19. It is obvious that the Court was moved by the need to proceed with speed given the fact that this was a burial dispute and the body was in the mortuary awaiting the resolution of the case. However, the Court’s orders resulted in three situations. First, the Appellant was forced to scramble to file a Defence within a super-abbreviated period – and the brevity of time is betrayed by the general nature of the Defence filed. Second, and perhaps more seriously, the Court’s orders constrained the nature of defence and case the Appellant was able to marshall. Hence, when the Learned Magistrate remarks later in her judgment that “there being no credible competent witness who can give testimony of high probative value that the two conducted themselves and were regarded by the members of the public as husband and wife….I find the evidence inadequate and it fall (sic) short of proving an alleged (sic) marriage”, it is precisely because the Appellant had not had the opportunity to call such witnesses. The inadequate time to prepare for this case would also explain the lack of counter-claim despite the nature of the case disclosed in the Defence’s testimony.

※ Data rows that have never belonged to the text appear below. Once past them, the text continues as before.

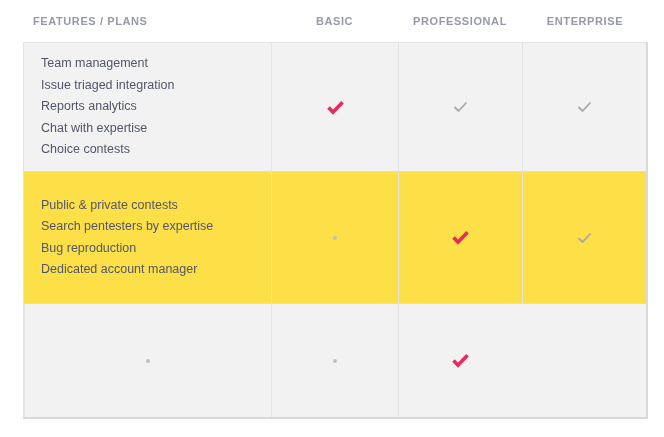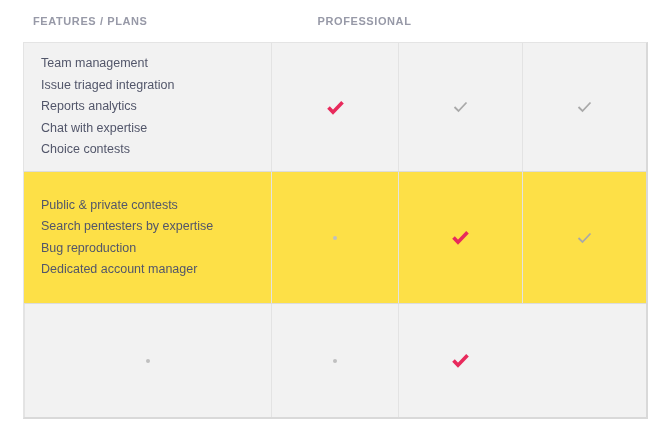--- a/index.html
+++ b/index.html
@@ -13,21 +13,20 @@
     position: absolute;
     left: 23px; top: 0;
     width: 625px;
   }
   
   .header-row {
     display: grid;
     grid-template-columns: 248px 127px 124px 126px;
     height: 42px;
     align-items: center;
-    gap: 30px;
   }
   .header-label {
     color: var(--header-text, #9799a7);
     font-size: 11px;
     letter-spacing: 0.6px;
     font-weight: bold;
   }
   .header-label.features { padding-left: 10px; text-align: left; }
   .header-label.plan { text-align: center; }
   
@@ -76,21 +75,23 @@
     background: var(--dot, #c0c0c0);
   }
 </style>
 </head>
 <body>
 
 <div class="wrap">
 
   <div class="header-row">
     <div class="header-label features">FEATURES / PLANS</div>
+    <div class="header-label plan">BASIC</div>
     <div class="header-label plan">PROFESSIONAL</div>
+    <div class="header-label plan">ENTERPRISE</div>
   </div>
 
   <div class="table">
 
     <div class="group group-1 alt">
       <div class="features-cell">
         <div class="feature">Team management</div>
         <div class="feature">Issue triaged integration</div>
         <div class="feature">Reports analytics</div>
         <div class="feature">Chat with expertise</div>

20. Hence, while it was commendable for the Court to be flexible and to try and expedite the hearing, it behooved the Court to stipulate a scheduling order and trial timeline that while abbreviated, they accorded each party procedural due process to develop its case sufficiently before the case was set down for hearing. In the end, therefore, the trial was not fair and led to an oppressive procedure and outcome for the Appellant who did not have adequate opportunity to develop the record and prepare for trial. Consequently, the judgment must, for this reason alone, be set aside. In the circumstances, then, the only fair outcome out of this appeal would be to remand the case back to the lower court for hearing since it would be a miscarriage of justice for this Court to attempt to come to conclusions of fact or law based on a record resulting from what I can describe as a “still-birth trial” at the lower court.
21. The decision to remand the case for full development of the record and re-trial is made more inevitable by the subject matter of this case. While presented as a burial dispute, at bottom, the determination that the Court must make is whetherthe Appellant and the deceased (Mary) were husband and wife. This is a consequential decision which should only be made after the parties have full opportunity to present their respective cases.
22. Given my decision to remand the case for retrial, I will refrain from commenting on the other legal issues argued by the parties on appeal. Indeed, the less I say about the other aspects of the case, the better. I would, however, guide the Trial Court to re-open the case at the pleading stage and then schedule the case for hearing on a priority basis.
23. The case is remanded to Thika Chief Magistrate’s Court for re-trial. The parties shall appear before the Chief Magistrate on Monday, 31/10/2016 for directions. The Chief Magistrate shall allocate the case file to a magistrate other than the Learned B. J. Bartoo who had initially heard the case.
24. The costs of this application shall abide by the outcome of the case as re-tried.
Dated and delivered at Kiambu this 25thday of October, 2016.